(Saved entries)
☆ ☆ ☆ ☆
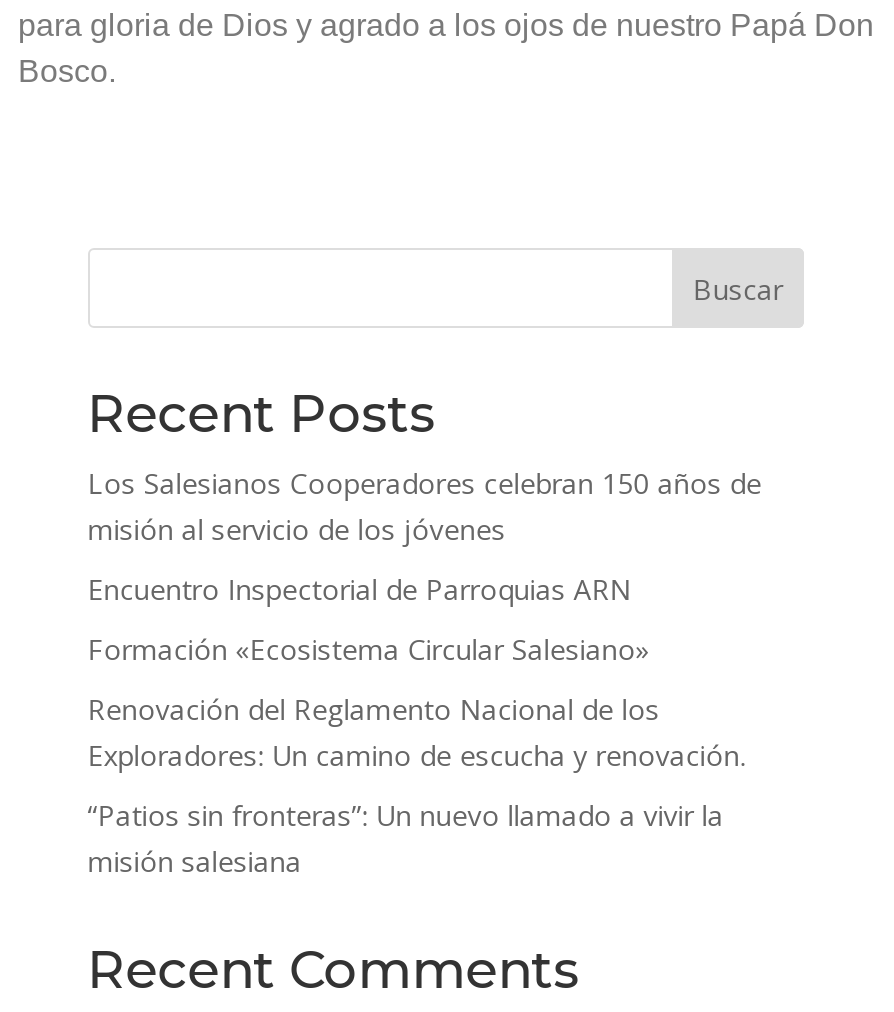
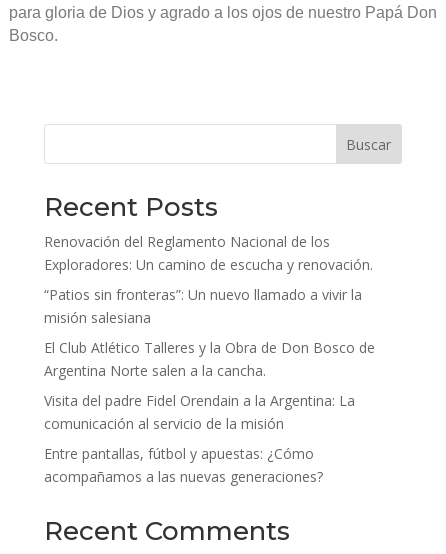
- Los Salesianos Cooperadores celebran 150 años de
- misión al servicio de los jóvenes
- Encuentro Inspectorial de Parroquias ARN
- Formación «Ecosistema Circular Salesiano»

moved up: Renovación del Reglamento Nacional de los | Exploradores: Un camino de escucha y renovación. | “Patios sin fronteras”: Un nuevo llamado a vivir la | misión salesiana

+ El Club Atlético Talleres y la Obra de Don Bosco de
+ Argentina Norte salen a la cancha.
+ Visita del padre Fidel Orendain a la Argentina: La
+ comunicación al servicio de la misión
+ Entre pantallas, fútbol y apuestas: ¿Cómo
+ acompañamos a las nuevas generaciones?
☆ ☆ ☆ ☆
Exercise objective:
Reproduce the records word for word, please, from their first line up to and including the line that contains "la Argentina: La", but no pictures.

Answer box:
- Los Salesianos Cooperadores celebran 150 años de
- misión al servicio de los jóvenes
- Encuentro Inspectorial de Parroquias ARN
- Formación «Ecosistema Circular Salesiano»

moved up: Renovación del Reglamento Nacional de los | Exploradores: Un camino de escucha y renovación. | “Patios sin fronteras”: Un nuevo llamado a vivir la | misión salesiana

+ El Club Atlético Talleres y la Obra de Don Bosco de
+ Argentina Norte salen a la cancha.
+ Visita del padre Fidel Orendain a la Argentina: La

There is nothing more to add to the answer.